Mistral Small 4 combines reasoning, multimodal and agentic coding into a single open source model. Until today if you wanted Mistral’s best reasoning you used Magistral. Best coding agents you used Devstral. Image and document understanding you used Pixtral. Three different models, three different integrations & three different things to maintain.

Now it is one model. Apache 2.0 licensed & Available on huggingface.

It has 119 billion total parameters but only 6 billion active at any time. That efficiency gap is what makes it practical to actually deploy.

If you have been waiting for an open source model that does not force you to choose between speed, reasoning and vision, this is worth paying attention to.

What is Mistral Small 4

Mistral Small 4 is a multimodal AI model that accepts both text and image inputs and generates text outputs. It handles general chat, coding tasks, document analysis, complex reasoning and visual understanding all in one place.
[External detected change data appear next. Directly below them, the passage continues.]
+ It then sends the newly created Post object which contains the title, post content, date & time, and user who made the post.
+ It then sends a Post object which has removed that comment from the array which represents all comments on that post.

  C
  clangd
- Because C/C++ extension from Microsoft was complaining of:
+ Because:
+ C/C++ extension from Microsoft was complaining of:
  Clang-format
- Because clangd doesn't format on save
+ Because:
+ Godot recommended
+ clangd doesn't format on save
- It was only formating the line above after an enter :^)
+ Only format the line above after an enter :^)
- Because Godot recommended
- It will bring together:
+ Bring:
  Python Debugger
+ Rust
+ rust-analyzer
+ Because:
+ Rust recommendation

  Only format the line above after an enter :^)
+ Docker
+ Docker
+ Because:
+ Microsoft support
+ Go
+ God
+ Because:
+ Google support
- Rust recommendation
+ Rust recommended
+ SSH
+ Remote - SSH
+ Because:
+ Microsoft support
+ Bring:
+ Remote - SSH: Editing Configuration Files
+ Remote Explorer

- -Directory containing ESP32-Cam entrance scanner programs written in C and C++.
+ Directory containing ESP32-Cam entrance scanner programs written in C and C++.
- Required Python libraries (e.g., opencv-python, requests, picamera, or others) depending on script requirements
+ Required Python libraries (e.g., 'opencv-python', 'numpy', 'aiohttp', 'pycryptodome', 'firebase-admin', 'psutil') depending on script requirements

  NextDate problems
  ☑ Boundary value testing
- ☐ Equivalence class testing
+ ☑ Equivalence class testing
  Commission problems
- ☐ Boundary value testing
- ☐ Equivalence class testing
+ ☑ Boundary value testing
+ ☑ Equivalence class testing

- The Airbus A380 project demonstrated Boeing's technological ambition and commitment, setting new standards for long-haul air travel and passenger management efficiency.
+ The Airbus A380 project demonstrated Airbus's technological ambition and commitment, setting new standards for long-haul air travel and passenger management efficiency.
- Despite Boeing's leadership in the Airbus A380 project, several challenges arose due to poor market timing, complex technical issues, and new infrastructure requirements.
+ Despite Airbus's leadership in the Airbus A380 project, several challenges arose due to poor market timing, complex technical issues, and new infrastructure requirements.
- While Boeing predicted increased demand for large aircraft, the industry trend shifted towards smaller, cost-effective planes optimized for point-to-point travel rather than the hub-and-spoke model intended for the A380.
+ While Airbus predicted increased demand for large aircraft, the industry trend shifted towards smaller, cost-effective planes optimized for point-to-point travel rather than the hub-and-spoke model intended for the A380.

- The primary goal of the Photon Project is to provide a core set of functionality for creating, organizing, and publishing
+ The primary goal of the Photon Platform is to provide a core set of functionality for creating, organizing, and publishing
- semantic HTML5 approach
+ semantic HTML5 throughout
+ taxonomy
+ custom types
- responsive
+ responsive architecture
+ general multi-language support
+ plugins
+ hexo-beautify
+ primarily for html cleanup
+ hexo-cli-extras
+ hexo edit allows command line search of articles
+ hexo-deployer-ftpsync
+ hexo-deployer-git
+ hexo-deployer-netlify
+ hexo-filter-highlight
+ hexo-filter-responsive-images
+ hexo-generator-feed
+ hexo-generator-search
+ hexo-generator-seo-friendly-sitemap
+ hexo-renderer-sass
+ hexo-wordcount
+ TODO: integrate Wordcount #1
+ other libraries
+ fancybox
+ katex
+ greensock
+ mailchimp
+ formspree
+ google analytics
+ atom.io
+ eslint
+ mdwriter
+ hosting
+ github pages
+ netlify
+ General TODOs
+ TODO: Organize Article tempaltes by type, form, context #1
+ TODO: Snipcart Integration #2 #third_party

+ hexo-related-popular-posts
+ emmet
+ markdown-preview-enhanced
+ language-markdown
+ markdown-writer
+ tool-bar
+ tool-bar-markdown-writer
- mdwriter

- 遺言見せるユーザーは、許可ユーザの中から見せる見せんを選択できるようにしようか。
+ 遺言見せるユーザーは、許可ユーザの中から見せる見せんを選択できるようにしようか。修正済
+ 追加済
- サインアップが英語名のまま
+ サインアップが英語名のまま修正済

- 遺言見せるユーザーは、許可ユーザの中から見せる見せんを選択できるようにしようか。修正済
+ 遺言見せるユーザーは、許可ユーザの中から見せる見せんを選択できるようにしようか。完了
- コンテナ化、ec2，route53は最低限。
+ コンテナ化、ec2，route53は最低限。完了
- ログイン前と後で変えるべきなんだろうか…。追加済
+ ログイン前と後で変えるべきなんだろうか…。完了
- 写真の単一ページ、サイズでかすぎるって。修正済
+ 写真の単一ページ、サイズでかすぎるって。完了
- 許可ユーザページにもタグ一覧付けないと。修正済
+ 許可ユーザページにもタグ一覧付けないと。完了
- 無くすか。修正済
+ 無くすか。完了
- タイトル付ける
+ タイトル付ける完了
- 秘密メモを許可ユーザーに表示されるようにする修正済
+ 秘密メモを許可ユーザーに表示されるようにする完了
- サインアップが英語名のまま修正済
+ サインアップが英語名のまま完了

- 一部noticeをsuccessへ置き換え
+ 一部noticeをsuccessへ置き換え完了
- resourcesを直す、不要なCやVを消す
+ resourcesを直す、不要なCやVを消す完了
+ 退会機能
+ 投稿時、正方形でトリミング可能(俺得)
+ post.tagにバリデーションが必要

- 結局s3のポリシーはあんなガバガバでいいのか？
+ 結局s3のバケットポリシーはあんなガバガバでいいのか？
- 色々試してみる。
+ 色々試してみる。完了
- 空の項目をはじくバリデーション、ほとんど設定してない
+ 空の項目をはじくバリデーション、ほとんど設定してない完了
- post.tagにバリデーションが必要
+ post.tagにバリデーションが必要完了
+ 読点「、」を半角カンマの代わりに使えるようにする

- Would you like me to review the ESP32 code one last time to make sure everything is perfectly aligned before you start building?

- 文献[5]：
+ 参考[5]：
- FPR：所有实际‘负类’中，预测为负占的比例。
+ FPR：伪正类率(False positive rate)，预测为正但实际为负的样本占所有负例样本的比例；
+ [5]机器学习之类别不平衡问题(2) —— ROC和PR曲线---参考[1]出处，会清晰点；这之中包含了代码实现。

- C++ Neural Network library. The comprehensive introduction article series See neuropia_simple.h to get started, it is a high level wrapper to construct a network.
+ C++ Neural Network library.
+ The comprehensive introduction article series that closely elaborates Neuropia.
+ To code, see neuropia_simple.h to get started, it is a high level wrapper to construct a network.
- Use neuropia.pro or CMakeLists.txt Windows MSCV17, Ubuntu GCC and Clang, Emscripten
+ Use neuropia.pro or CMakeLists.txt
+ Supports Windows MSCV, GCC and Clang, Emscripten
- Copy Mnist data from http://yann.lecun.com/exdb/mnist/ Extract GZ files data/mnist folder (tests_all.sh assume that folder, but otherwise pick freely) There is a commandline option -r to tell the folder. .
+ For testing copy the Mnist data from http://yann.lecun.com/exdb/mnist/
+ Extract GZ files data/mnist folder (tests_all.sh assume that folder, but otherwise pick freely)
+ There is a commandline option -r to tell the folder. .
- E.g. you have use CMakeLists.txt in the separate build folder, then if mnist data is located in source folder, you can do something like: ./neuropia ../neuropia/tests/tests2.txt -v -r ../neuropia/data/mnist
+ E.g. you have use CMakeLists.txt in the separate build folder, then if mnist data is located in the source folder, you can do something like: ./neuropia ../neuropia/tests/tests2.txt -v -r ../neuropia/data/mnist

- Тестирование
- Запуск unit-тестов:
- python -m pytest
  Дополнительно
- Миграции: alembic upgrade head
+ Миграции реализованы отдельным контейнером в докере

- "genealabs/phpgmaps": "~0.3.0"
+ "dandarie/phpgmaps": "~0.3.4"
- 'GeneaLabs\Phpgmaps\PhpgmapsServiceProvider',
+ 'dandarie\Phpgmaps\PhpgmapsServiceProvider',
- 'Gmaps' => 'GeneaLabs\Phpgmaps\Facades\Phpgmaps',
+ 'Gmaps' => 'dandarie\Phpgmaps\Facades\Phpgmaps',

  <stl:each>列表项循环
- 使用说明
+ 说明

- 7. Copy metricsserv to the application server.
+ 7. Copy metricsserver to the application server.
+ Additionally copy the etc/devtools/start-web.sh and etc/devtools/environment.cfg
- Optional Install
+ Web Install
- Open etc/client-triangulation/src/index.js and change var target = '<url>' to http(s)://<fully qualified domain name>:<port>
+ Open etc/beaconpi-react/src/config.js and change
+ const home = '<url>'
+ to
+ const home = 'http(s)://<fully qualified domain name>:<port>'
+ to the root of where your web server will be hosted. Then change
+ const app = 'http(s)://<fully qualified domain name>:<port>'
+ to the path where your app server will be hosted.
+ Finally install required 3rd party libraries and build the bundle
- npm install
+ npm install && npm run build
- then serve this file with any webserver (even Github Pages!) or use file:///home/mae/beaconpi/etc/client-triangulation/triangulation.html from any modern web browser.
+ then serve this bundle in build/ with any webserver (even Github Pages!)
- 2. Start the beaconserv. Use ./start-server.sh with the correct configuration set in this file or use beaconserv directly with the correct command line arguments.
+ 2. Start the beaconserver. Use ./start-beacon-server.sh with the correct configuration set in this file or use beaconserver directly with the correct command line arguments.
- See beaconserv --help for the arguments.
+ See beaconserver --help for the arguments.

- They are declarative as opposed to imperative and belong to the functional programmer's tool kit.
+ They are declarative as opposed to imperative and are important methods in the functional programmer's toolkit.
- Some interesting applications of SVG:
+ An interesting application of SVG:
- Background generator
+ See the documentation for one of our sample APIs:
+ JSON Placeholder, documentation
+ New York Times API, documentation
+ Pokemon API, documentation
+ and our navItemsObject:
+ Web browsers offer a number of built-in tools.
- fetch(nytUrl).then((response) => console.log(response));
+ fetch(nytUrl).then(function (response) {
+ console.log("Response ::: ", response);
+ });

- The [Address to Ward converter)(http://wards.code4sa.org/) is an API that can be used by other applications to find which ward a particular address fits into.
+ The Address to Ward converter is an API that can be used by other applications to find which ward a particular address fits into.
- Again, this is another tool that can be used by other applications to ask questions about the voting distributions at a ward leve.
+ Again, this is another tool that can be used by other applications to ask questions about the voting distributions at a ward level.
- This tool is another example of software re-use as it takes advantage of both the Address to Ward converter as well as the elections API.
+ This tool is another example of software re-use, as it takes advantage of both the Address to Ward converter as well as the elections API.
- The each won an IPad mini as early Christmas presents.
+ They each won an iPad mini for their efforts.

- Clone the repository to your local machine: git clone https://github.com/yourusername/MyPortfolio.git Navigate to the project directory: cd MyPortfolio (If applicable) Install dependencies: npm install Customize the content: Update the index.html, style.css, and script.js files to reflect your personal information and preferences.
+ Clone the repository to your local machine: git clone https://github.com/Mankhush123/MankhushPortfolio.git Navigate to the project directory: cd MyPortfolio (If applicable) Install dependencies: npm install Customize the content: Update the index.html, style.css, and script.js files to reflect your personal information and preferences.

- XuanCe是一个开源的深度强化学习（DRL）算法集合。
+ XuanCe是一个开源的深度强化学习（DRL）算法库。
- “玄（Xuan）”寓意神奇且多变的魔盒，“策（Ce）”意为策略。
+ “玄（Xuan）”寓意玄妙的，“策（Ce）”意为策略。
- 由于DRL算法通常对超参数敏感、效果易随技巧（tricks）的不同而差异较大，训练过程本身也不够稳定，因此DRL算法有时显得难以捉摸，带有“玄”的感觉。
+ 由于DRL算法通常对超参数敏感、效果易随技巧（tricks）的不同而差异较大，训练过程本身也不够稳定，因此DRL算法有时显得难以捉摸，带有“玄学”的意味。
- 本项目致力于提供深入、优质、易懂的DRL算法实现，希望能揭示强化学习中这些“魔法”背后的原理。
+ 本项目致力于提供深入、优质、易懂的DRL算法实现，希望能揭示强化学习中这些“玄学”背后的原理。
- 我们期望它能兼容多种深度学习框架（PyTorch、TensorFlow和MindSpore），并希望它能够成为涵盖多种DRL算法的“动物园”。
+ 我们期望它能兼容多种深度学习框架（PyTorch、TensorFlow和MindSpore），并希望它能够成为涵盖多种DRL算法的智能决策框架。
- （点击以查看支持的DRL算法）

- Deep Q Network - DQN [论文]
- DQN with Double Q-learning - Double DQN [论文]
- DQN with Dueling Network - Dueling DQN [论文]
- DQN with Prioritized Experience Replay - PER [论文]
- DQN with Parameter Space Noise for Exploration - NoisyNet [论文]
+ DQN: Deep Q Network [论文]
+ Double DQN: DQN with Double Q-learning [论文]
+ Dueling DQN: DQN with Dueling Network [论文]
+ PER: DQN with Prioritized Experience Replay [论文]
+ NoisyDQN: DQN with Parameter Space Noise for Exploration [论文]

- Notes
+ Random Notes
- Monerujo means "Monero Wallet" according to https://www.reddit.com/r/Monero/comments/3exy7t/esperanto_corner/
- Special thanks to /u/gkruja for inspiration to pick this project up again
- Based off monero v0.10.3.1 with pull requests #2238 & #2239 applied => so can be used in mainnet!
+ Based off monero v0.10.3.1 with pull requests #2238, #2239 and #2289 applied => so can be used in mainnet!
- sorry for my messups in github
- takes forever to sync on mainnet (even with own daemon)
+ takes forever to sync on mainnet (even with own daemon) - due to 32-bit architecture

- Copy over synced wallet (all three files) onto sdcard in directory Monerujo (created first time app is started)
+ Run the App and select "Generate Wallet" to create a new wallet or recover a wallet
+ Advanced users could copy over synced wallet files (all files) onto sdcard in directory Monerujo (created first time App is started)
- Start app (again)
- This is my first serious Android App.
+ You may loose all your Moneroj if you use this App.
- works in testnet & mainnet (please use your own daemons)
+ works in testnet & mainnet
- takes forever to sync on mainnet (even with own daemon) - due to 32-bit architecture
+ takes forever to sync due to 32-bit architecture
The architecture is Mixture of Experts, 128 experts total with only 4 active per token. That is how you get 119 billion total parameters behaving like a 6 billion parameter model at inference time. More capability, lower compute cost.

Context window sits at 256K tokens. Compared to some models offering 1 million tokens or more that is on the lower end but for the vast majority of real world use cases — long documents, extended conversations, large codebases, 256K is more than enough considering its capabilities.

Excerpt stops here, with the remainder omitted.